**Extracted data**
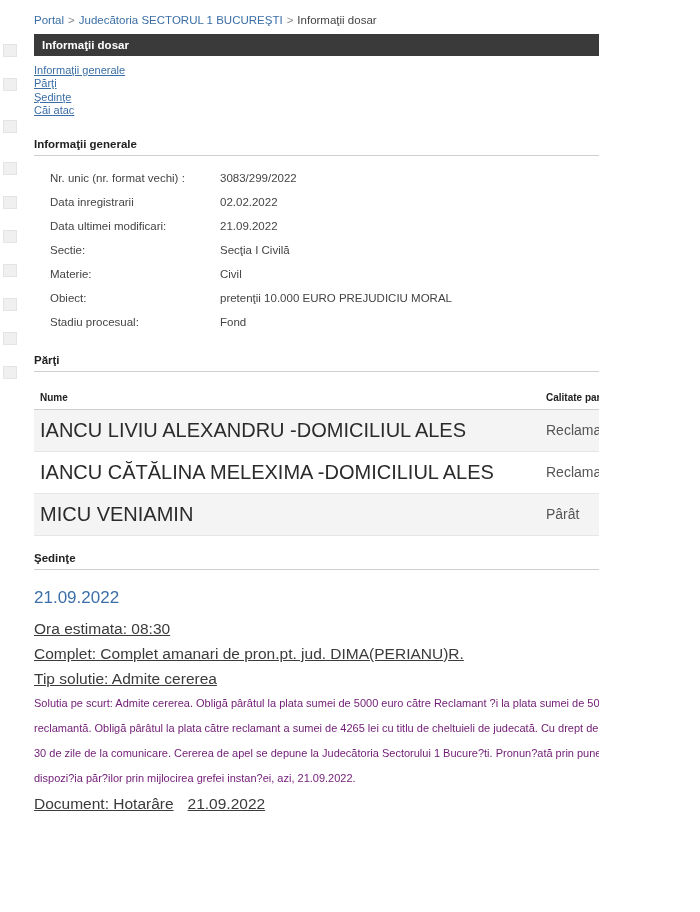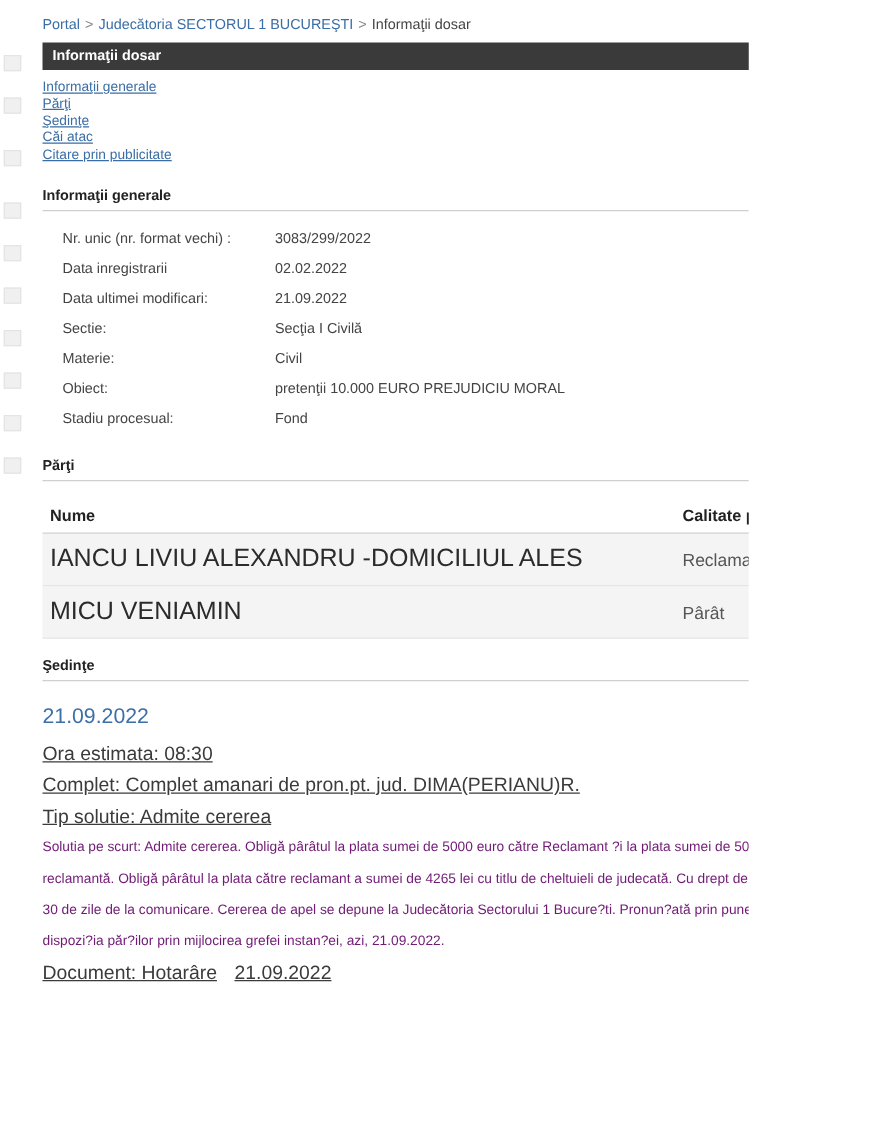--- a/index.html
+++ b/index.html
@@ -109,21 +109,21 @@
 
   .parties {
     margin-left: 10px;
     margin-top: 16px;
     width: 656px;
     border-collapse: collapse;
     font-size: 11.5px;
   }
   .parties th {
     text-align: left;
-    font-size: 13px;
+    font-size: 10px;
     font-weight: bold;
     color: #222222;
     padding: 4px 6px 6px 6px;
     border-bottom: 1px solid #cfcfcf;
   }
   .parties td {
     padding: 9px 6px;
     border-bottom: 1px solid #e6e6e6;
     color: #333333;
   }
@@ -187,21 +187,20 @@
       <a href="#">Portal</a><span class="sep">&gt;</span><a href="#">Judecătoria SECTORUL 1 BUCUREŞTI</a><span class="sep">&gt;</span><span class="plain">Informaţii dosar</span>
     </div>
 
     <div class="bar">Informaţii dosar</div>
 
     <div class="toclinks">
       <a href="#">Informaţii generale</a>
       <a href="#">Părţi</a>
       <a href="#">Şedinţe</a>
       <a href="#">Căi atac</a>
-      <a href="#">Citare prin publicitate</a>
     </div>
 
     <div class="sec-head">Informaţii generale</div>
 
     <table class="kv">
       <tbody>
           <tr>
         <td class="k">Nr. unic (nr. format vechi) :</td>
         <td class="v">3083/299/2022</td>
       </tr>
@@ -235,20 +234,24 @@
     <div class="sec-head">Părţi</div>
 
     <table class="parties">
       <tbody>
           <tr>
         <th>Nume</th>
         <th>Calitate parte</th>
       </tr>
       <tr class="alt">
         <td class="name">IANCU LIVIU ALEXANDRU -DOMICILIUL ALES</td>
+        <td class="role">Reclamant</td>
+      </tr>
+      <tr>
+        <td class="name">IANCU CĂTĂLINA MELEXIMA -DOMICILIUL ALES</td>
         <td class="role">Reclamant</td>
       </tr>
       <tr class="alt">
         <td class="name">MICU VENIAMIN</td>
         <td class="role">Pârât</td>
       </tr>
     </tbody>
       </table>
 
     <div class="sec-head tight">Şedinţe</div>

**What the exercise asks**
Copy the records above exactly, omitting every picture.

**Result for this exercise**
--- a/index.html
+++ b/index.html
@@ -109,21 +109,21 @@
 
   .parties {
     margin-left: 10px;
     margin-top: 16px;
     width: 656px;
     border-collapse: collapse;
     font-size: 11.5px;
   }
   .parties th {
     text-align: left;
-    font-size: 13px;
+    font-size: 10px;
     font-weight: bold;
     color: #222222;
     padding: 4px 6px 6px 6px;
     border-bottom: 1px solid #cfcfcf;
   }
   .parties td {
     padding: 9px 6px;
     border-bottom: 1px solid #e6e6e6;
     color: #333333;
   }
@@ -187,21 +187,20 @@
       <a href="#">Portal</a><span class="sep">&gt;</span><a href="#">Judecătoria SECTORUL 1 BUCUREŞTI</a><span class="sep">&gt;</span><span class="plain">Informaţii dosar</span>
     </div>
 
     <div class="bar">Informaţii dosar</div>
 
     <div class="toclinks">
       <a href="#">Informaţii generale</a>
       <a href="#">Părţi</a>
       <a href="#">Şedinţe</a>
       <a href="#">Căi atac</a>
-      <a href="#">Citare prin publicitate</a>
     </div>
 
     <div class="sec-head">Informaţii generale</div>
 
     <table class="kv">
       <tbody>
           <tr>
         <td class="k">Nr. unic (nr. format vechi) :</td>
         <td class="v">3083/299/2022</td>
       </tr>
@@ -235,20 +234,24 @@
     <div class="sec-head">Părţi</div>
 
     <table class="parties">
       <tbody>
           <tr>
         <th>Nume</th>
         <th>Calitate parte</th>
       </tr>
       <tr class="alt">
         <td class="name">IANCU LIVIU ALEXANDRU -DOMICILIUL ALES</td>
+        <td class="role">Reclamant</td>
+      </tr>
+      <tr>
+        <td class="name">IANCU CĂTĂLINA MELEXIMA -DOMICILIUL ALES</td>
         <td class="role">Reclamant</td>
       </tr>
       <tr class="alt">
         <td class="name">MICU VENIAMIN</td>
         <td class="role">Pârât</td>
       </tr>
     </tbody>
       </table>
 
     <div class="sec-head tight">Şedinţe</div>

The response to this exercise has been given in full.